Same zapowiedzi Komisji Europejskiej nie mają wpływu na funkcjonowanie Izby Dyscyplinarnej SN - powiedział PAP rzecznik tej izby Piotr Falkowski, odnosząc się do informacji o wniosku KE do unijnego trybunału sprawiedliwości ws. systemu dyscyplinarnego sędziów w Polsce.

Wiceszefowa KE Viera Jourova poinformowała w środę, że Komisja Europejska podjęła decyzję o skierowaniu sprawy przeciwko Polsce do Trybunału Sprawiedliwości Unii Europejskiej "w celu ochrony niezawisłości polskich sędziów". KE postanowiła również zwrócić się do TSUE o zastosowanie tzw. środków tymczasowych do czasu wydania ostatecznego wyroku w sprawie. W tym celu KE chce m.in. zawieszenia przepisów uprawniających Izbę Dyscyplinarną SN do rozstrzygania wniosków o uchylenie immunitetu sędziowskiego oraz zawieszenia skutków decyzji podjętych już przez izbę w tych sprawach.

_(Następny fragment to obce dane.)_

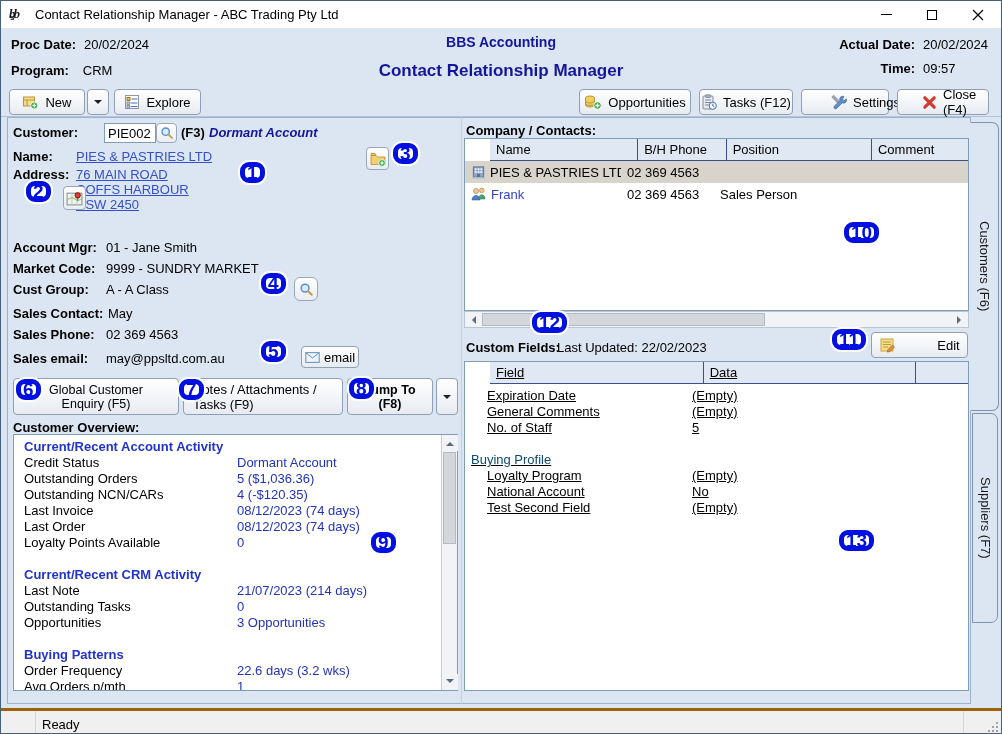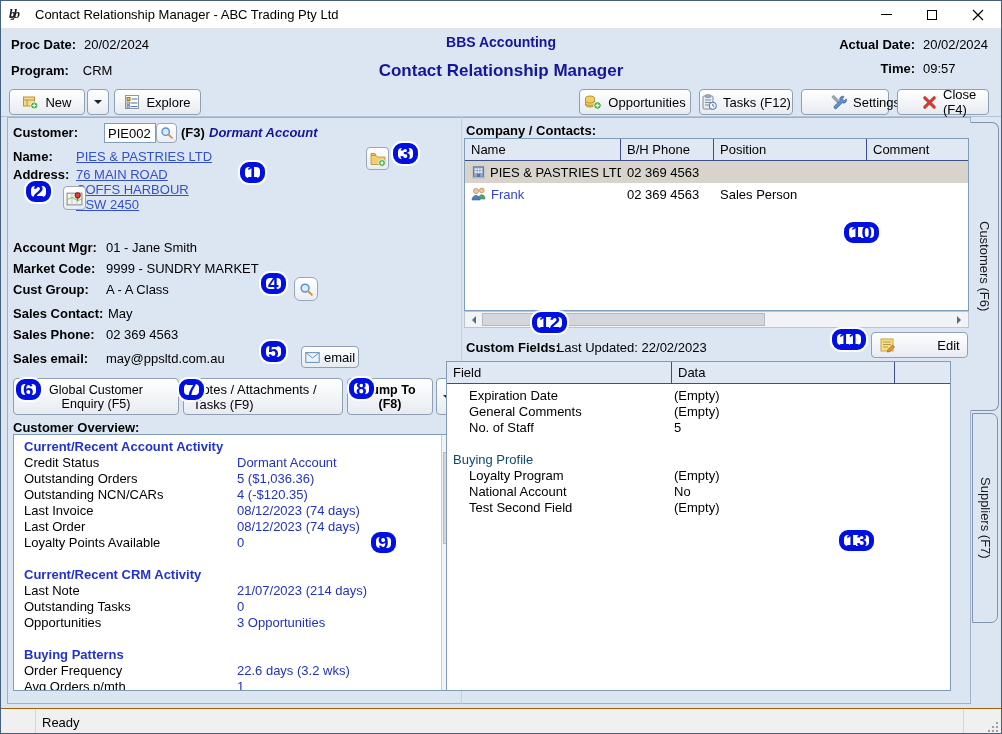--- a/index.html
+++ b/index.html
@@ -55,7 +55,7 @@
   
   .panel { position:absolute; background:#fff; border:1px solid #7f9db9; }
   .tbl-head { display:flex; height:22px; background:#dfe8f3; border-bottom:1px solid #3a4f8c;
-    align-items:center; }
+    align-items:center;margin-left:25px; }
   .tbl-head .hcell { padding-left:6px; height:100%; display:flex; align-items:center;
     border-right:1px solid #3a4f8c; }
   .tbl-head .hcell:last-child { border-right:none; }

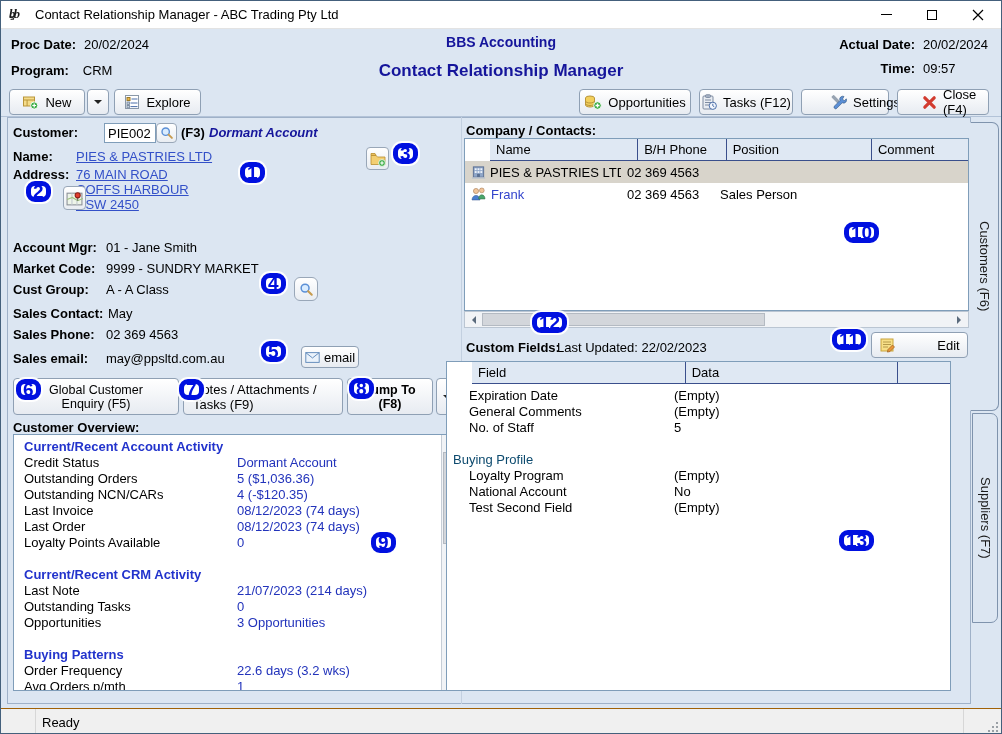--- a/index.html
+++ b/index.html
@@ -377,7 +377,7 @@
       </svg>
     <span>Edit</span>
   </div>
-  <div class="panel" style="left:445px; top:360px; width:505px; height:330px;">
+  <div class="panel" style="left:463px; top:360px; width:505px; height:330px;text-decoration:underline;">
     <div class="tbl-head" id="custom-head">
         <div class="hcell" style="width: 225px;">Field</div>
         <div class="hcell" style="width: 223px;">Data</div>

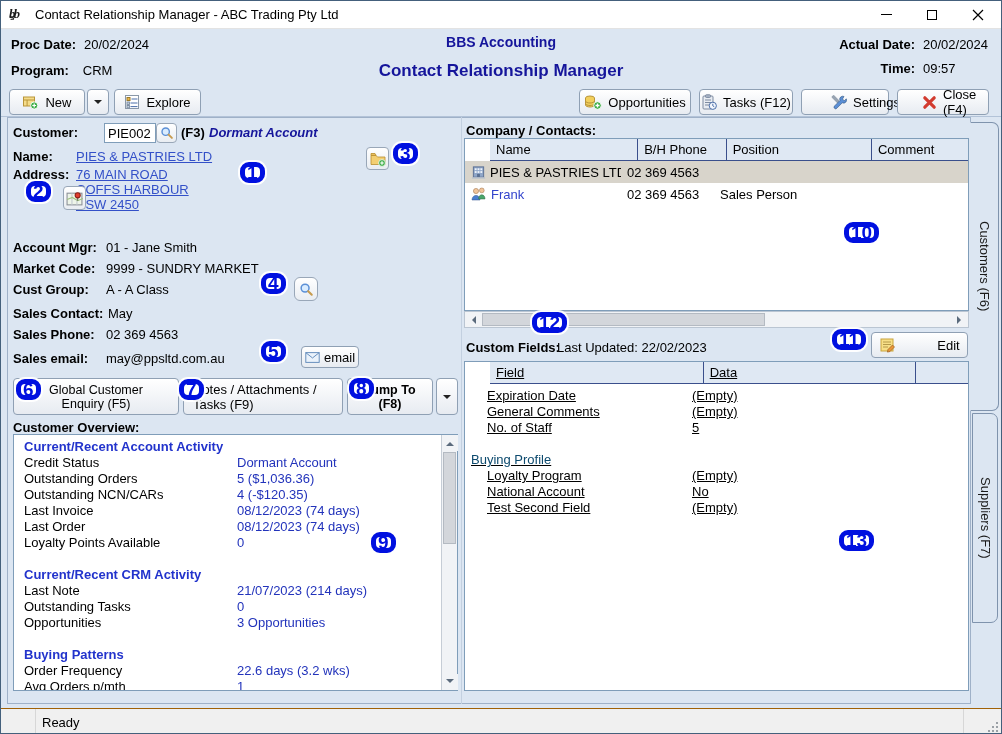--- a/index.html
+++ b/index.html
@@ -90,7 +90,7 @@
   .side-tab span { writing-mode:vertical-rl; font-size:13px; color:#1a1a1a; }
   
   .statusbar { position:absolute; left:0; top:707px; width:100%; height:27px; background:#f0f0f0;
-    border-top:1px solid #a16207; }
+    border-top:3px solid #a16207; }
   .sb-seg1 { position:absolute; left:0; top:0; width:35px; height:100%; border-right:1px solid #d7d7d7; }
   .sb-text { position:absolute; left:41px; top:6px; }
   .sb-seg3 { position:absolute; right:37px; top:0; width:1px; height:100%; background:#d7d7d7; }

Rzecznik Izby Dyscyplinarnej SN Piotr Falkowski, odnosząc się w rozmowie z PAP do tej informacji, powiedział, że same zapowiedzi Komisji Europejskiej nie mają wpływu na funkcjonowanie tej izby.

"Wypowiedź komisarza mówiąca wyłącznie o planach KE w oczywisty sposób nie wpłynie na działanie Sądu Najwyższego, który pracuje zgodnie z prawem. Będziemy czekać na ewentualne orzeczenia TSUE, bo Komisja Europejska jest tu jedynie stroną. Oświadczenie komisarza Reyndersa nic nie mówi o podstawie prawnej i trybie działania KE. Niestety często w doniesieniach na temat tych skomplikowanych kwestii dochodzi do nieuprawnionych uogólnień i potem przez długi czas trudno wyjaśnić zaistniałe nieporozumienia, stąd zawsze lepiej poczekać na oficjalne dokumenty" - zaznaczył Falkowski.

Viera Jourova w opublikowanym w czwartek stanowisku napisała, że jest "głęboko zaniepokojona ciągłymi działaniami podważającymi niezawisłość sądów w Polsce". Wyraziła przy tym szczególne zaniepokojenie działaniami Izby Dyscyplinarnej, która - jej zdaniem - "nadal jest wykorzystywana jako element nacisku na sędziów". "Oczekujemy, że Izba natychmiast zaprzestanie swojej działalności i zwracamy się o zawieszenie już podjętych decyzji, zwłaszcza jeśli chodzi o uchylenie immunitetu sędziowskiego" - powiedziała komisarz.

Z kolei unijny komisarz ds. sprawiedliwości Didier Reynders poinformował, że wniosek o środki tymczasowe w tej sprawie ma charakter pilny.